■ **The task**:
Whenever the string "outperforming" appears in a line below, please copy the line out.
===== Dataset extract
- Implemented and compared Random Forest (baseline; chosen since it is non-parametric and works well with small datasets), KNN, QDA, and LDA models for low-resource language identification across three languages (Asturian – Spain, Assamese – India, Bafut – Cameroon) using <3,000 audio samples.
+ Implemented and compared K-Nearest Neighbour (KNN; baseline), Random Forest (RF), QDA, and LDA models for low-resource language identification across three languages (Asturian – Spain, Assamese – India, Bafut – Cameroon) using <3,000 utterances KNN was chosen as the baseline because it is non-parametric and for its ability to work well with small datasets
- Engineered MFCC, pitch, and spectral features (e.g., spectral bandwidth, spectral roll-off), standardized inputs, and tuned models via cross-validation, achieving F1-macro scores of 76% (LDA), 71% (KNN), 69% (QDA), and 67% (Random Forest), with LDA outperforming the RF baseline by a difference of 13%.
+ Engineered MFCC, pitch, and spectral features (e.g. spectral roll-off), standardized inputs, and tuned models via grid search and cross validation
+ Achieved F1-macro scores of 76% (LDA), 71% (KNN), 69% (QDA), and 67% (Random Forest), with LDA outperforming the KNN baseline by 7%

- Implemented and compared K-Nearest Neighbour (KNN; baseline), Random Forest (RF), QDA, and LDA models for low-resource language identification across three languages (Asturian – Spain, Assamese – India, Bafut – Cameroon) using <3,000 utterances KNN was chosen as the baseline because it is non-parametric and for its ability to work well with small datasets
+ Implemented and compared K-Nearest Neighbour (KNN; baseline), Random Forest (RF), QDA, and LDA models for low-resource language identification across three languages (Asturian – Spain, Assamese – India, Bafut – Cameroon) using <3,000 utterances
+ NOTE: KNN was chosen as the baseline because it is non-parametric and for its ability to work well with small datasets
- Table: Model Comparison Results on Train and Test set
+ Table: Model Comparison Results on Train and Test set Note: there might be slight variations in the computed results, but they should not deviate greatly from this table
==========
■ **Exercise answer**:
- Engineered MFCC, pitch, and spectral features (e.g., spectral bandwidth, spectral roll-off), standardized inputs, and tuned models via cross-validation, achieving F1-macro scores of 76% (LDA), 71% (KNN), 69% (QDA), and 67% (Random Forest), with LDA outperforming the RF baseline by a difference of 13%.
+ Achieved F1-macro scores of 76% (LDA), 71% (KNN), 69% (QDA), and 67% (Random Forest), with LDA outperforming the KNN baseline by 7%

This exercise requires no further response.